Jenny Slate Solo Headline at The Bell House
149 7th Street, Gowanus
Fri May 8  ·  7:30pm  ·  Tickets at thebellhouseny.com
Jenny Slate, solo headline. You probably know her work-Marcel the Shell, Obvious Child, Mona-Lisa Saperstein on Parks and Rec. Just announced, so the public listings haven't caught up.

BRIC Celebrate Brooklyn Lineup Drops, Season Opens July 18 at the Lena Horne Bandshell
Prospect Park West & 9th Street, Park Slope
Season runs July 18 through August  ·  Most shows free
Tickets just went on sale for the 2026 season at the bandshell. Australian indie pop duo Royel Otis headlines the opening benefit concert on July 18. The free outdoor series follows. The Bandshell remains the most reliable summer cultural anchor on this side of the borough, and getting events on your home calendar early matters. The benefit shows fund the rest of the season.

The Local

There's Still a Caputo's on Court Street


Caputo's Fine Foods
460 Court Street, Carroll Gardens
Tue–Fri 9am–6pm  ·  Sat 9am–5pm  ·  Sun 9am–2:30pm  ·  Closed Mon

Six blocks south of the bakery that just closed, there is another Caputo's on Court Street. And it’s still open. It’s been there for 53 years, and that is not an accident.

Giuseppe Caputo opened Caputo's Fine Foods at 460 Court Street in 1973, the year after he and his wife Flora moved to Brooklyn from Mola di Bari, on the Adriatic coast of Italy. He had run a similar shop back home. He started this one with cheese and canned tomatoes and grew it into the kind of place a Carroll Gardens that was still mostly Italian could rely on-olives, oils, cured meats, fresh pasta, mozzarella made by hand. Giuseppe ran the shop for nearly three decades. His son Frank took over in 2001. Frank's sons Joseph and Franco are in the shop now too, the third generation pulling curds, weighing the orders, calling people sweetheart at the counter.

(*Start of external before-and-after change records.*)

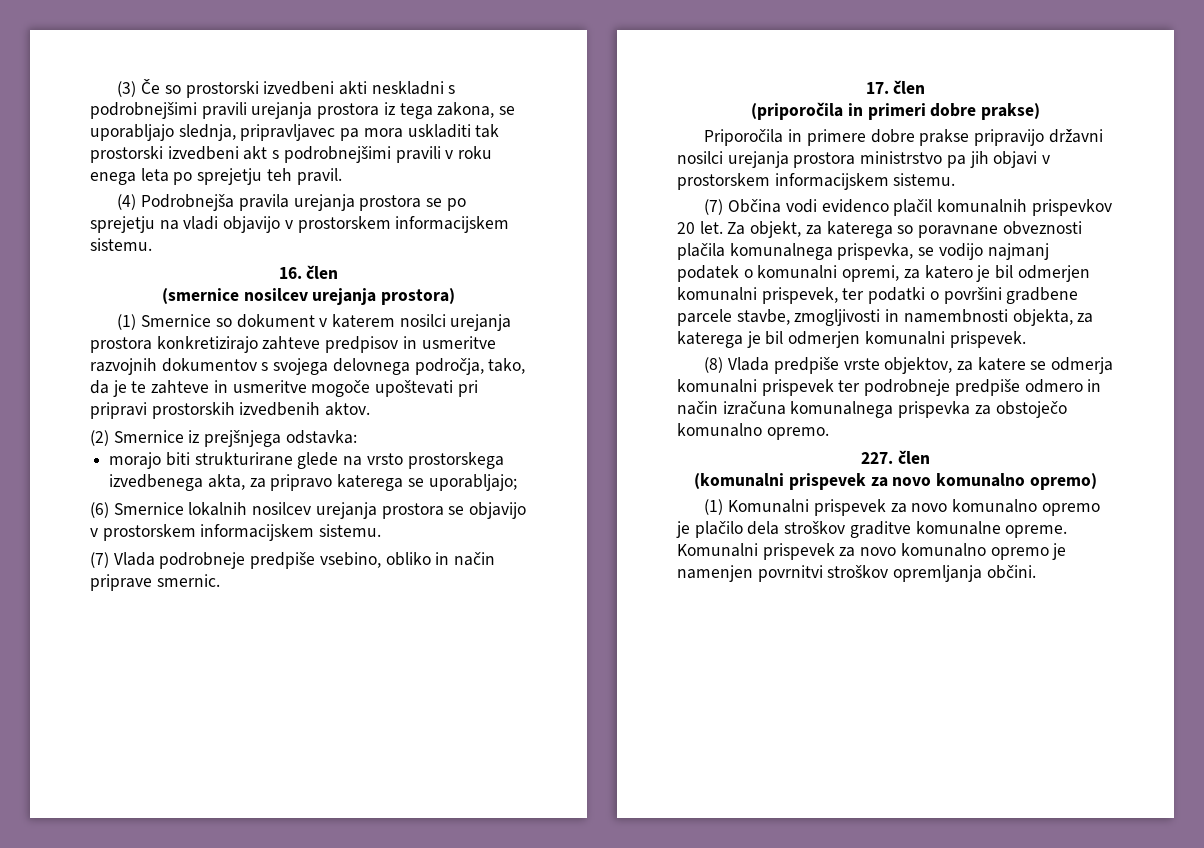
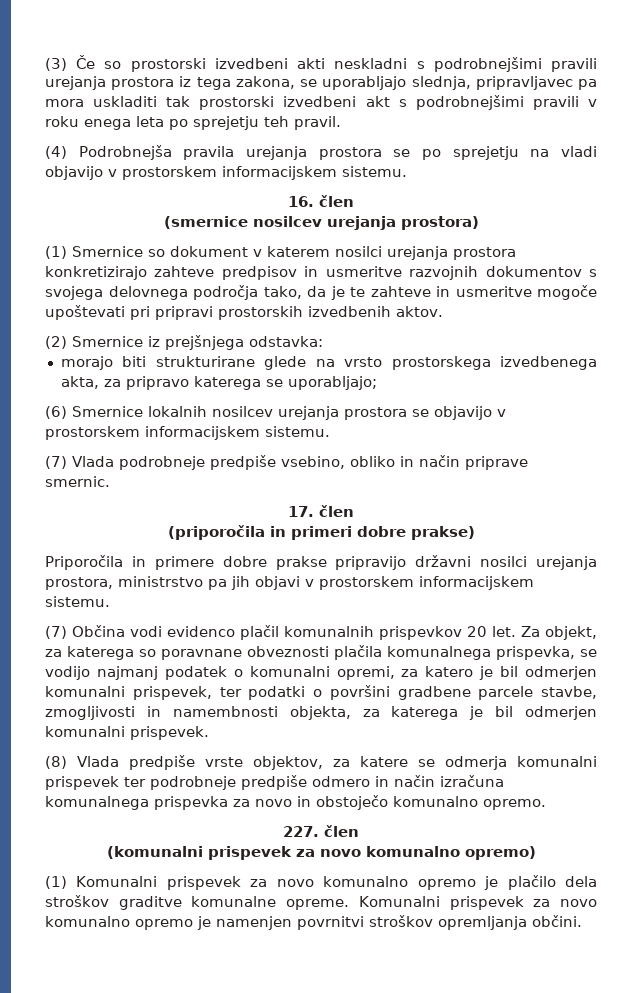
- (1) Smernice so dokument v katerem nosilci urejanja prostora konkretizirajo zahteve predpisov in usmeritve razvojnih dokumentov s svojega delovnega področja, tako, da je te zahteve in usmeritve mogoče upoštevati pri pripravi prostorskih izvedbenih aktov.
+ (1) Smernice so dokument v katerem nosilci urejanja prostora konkretizirajo zahteve predpisov in usmeritve razvojnih dokumentov s svojega delovnega področja tako, da je te zahteve in usmeritve mogoče upoštevati pri pripravi prostorskih izvedbenih aktov.
- Priporočila in primere dobre prakse pripravijo državni nosilci urejanja prostora ministrstvo pa jih objavi v prostorskem informacijskem sistemu.
+ Priporočila in primere dobre prakse pripravijo državni nosilci urejanja prostora, ministrstvo pa jih objavi v prostorskem informacijskem sistemu.
- (8) Vlada predpiše vrste objektov, za katere se odmerja komunalni prispevek ter podrobneje predpiše odmero in način izračuna komunalnega prispevka za obstoječo komunalno opremo.
+ (8) Vlada predpiše vrste objektov, za katere se odmerja komunalni prispevek ter podrobneje predpiše odmero in način izračuna komunalnega prispevka za novo in obstoječo komunalno opremo.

Here is the part that catches almost everyone off guard. The two Caputo's on Court Street are not related. Both named Caputo. Both in the food business. Both on the same street. Different families, different parts of Italy, different waves of immigration. James Caputo's family came from Sicily and opened the Bake Shop in 1904. Giuseppe Caputo's family came from Mola di Bari and opened Fine Foods in 1973. Two completely independent answers to the same question of what a Brooklyn Italian family was supposed to do. They lived alongside each other on the same street for 53 years.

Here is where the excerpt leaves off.